== EXTRACTED DATA ==
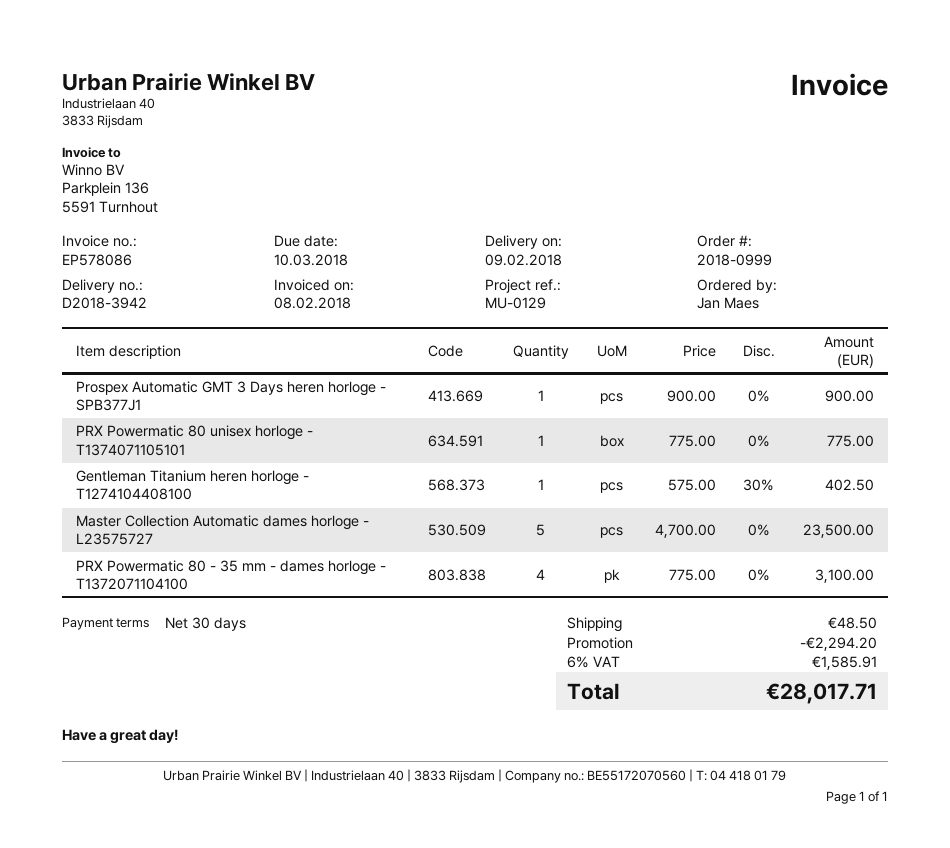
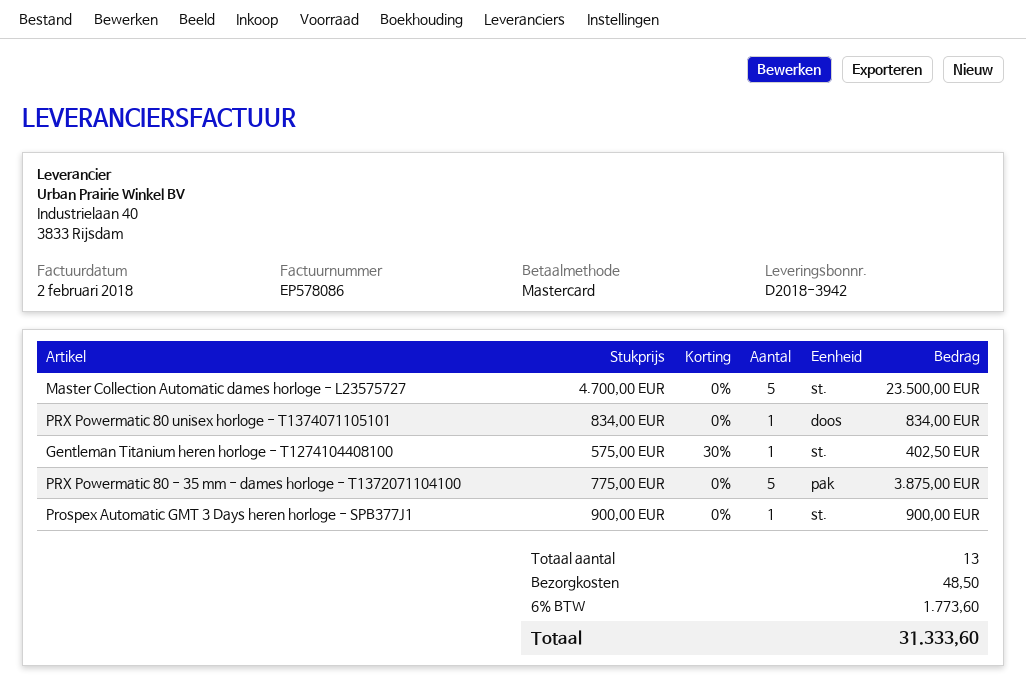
invoice date: 2018-02-08 -> 2018-02-02
PRX Powermatic 80 unisex horloge - T1374071105101: 1 x 775.00 = 775.00 -> 1 x 834.00 = 834.00
PRX Powermatic 80 - 35 mm - dames horloge - T1372071104100: 4 x 775.00 = 3100.00 -> 5 x 775.00 = 3875.00
discount: 2294.20 -> none
tax: 6% = 1585.91 -> 6% = 1773.60
total: 28017.71 -> 31333.60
===
== WHAT THE TASK ASKS ==
Please print every record exactly as written, without the pictures.

== TASK OUTPUT ==
invoice date: 2018-02-08 -> 2018-02-02
PRX Powermatic 80 unisex horloge - T1374071105101: 1 x 775.00 = 775.00 -> 1 x 834.00 = 834.00
PRX Powermatic 80 - 35 mm - dames horloge - T1372071104100: 4 x 775.00 = 3100.00 -> 5 x 775.00 = 3875.00
discount: 2294.20 -> none
tax: 6% = 1585.91 -> 6% = 1773.60
total: 28017.71 -> 31333.60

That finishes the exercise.